DIRECTIONS FOR THIS TASK
Only lines with the word "Harmful" are wanted; copy each of them from the listing below.

EXTRACTED MATERIAL
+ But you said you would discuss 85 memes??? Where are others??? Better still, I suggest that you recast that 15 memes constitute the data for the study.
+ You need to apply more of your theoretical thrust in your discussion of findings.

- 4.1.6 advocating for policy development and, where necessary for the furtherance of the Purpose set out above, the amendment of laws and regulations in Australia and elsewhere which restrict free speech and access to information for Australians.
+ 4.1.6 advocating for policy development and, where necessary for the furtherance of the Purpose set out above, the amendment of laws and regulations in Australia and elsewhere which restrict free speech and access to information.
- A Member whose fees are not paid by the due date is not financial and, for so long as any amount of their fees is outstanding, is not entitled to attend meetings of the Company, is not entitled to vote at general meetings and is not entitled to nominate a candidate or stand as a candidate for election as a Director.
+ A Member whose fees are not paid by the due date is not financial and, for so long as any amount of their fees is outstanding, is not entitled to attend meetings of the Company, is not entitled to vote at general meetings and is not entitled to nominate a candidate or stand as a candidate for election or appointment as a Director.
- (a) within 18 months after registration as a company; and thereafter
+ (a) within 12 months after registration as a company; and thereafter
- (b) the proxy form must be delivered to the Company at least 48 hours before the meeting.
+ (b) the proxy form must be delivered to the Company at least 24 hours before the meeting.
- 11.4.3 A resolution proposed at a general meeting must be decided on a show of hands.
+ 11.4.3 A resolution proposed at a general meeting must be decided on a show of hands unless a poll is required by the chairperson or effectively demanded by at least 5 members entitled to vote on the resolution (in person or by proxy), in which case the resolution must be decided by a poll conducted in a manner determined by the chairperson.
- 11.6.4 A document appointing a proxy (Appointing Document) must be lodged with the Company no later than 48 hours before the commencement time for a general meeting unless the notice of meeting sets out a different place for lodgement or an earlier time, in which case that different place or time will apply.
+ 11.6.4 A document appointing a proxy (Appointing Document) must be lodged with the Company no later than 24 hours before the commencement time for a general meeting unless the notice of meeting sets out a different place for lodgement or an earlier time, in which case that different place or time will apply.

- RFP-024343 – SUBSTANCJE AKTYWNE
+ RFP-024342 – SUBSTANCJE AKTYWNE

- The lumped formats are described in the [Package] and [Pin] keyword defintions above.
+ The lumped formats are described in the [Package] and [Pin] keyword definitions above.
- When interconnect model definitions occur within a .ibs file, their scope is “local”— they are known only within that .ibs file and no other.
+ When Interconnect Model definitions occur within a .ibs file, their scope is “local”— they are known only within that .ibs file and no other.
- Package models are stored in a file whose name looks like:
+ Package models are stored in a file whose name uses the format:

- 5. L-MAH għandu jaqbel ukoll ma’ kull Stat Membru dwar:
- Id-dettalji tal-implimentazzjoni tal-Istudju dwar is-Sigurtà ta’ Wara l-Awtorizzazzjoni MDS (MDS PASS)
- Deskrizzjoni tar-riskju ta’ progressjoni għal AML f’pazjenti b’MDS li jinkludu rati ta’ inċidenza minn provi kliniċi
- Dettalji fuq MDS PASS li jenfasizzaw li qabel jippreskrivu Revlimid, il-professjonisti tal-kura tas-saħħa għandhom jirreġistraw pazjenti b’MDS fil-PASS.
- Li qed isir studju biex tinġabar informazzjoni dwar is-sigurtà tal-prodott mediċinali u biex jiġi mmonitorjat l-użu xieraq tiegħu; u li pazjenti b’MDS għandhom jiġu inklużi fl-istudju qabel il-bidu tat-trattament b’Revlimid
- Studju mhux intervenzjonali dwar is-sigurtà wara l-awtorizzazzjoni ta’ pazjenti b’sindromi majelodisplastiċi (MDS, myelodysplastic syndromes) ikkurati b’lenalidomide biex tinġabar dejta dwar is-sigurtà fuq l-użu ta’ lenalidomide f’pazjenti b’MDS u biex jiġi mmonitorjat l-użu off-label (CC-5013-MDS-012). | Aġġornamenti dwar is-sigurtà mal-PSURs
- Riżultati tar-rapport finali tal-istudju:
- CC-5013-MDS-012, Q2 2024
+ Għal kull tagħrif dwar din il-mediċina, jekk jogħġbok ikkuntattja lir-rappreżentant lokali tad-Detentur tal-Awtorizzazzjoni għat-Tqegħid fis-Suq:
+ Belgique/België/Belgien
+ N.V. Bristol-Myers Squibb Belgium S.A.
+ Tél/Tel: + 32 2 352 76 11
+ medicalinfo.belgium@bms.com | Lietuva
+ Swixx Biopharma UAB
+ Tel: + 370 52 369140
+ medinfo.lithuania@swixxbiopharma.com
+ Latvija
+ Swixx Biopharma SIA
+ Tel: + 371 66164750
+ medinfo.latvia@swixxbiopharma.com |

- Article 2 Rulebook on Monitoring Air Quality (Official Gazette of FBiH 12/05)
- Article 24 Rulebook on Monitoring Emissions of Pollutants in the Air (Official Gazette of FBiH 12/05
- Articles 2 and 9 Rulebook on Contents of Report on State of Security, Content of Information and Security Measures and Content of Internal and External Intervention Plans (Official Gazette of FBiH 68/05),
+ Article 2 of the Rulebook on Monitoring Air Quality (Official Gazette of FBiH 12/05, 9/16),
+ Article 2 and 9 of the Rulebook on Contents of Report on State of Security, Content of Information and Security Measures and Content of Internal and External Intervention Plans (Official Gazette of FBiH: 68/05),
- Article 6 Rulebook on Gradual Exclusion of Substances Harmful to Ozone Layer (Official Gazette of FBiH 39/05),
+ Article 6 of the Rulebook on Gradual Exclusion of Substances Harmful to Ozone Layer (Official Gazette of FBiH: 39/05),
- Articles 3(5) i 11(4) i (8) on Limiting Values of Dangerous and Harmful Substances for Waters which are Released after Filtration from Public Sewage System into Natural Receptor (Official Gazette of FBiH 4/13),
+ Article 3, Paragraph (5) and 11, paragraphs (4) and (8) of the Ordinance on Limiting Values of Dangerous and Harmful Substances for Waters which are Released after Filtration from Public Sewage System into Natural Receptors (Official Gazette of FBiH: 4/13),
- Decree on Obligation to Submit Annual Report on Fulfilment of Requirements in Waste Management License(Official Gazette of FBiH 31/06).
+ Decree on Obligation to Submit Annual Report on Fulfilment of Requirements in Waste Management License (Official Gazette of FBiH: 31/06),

RESULT OF THIS EXERCISE
- Article 6 Rulebook on Gradual Exclusion of Substances Harmful to Ozone Layer (Official Gazette of FBiH 39/05),
+ Article 6 of the Rulebook on Gradual Exclusion of Substances Harmful to Ozone Layer (Official Gazette of FBiH: 39/05),
- Articles 3(5) i 11(4) i (8) on Limiting Values of Dangerous and Harmful Substances for Waters which are Released after Filtration from Public Sewage System into Natural Receptor (Official Gazette of FBiH 4/13),
+ Article 3, Paragraph (5) and 11, paragraphs (4) and (8) of the Ordinance on Limiting Values of Dangerous and Harmful Substances for Waters which are Released after Filtration from Public Sewage System into Natural Receptors (Official Gazette of FBiH: 4/13),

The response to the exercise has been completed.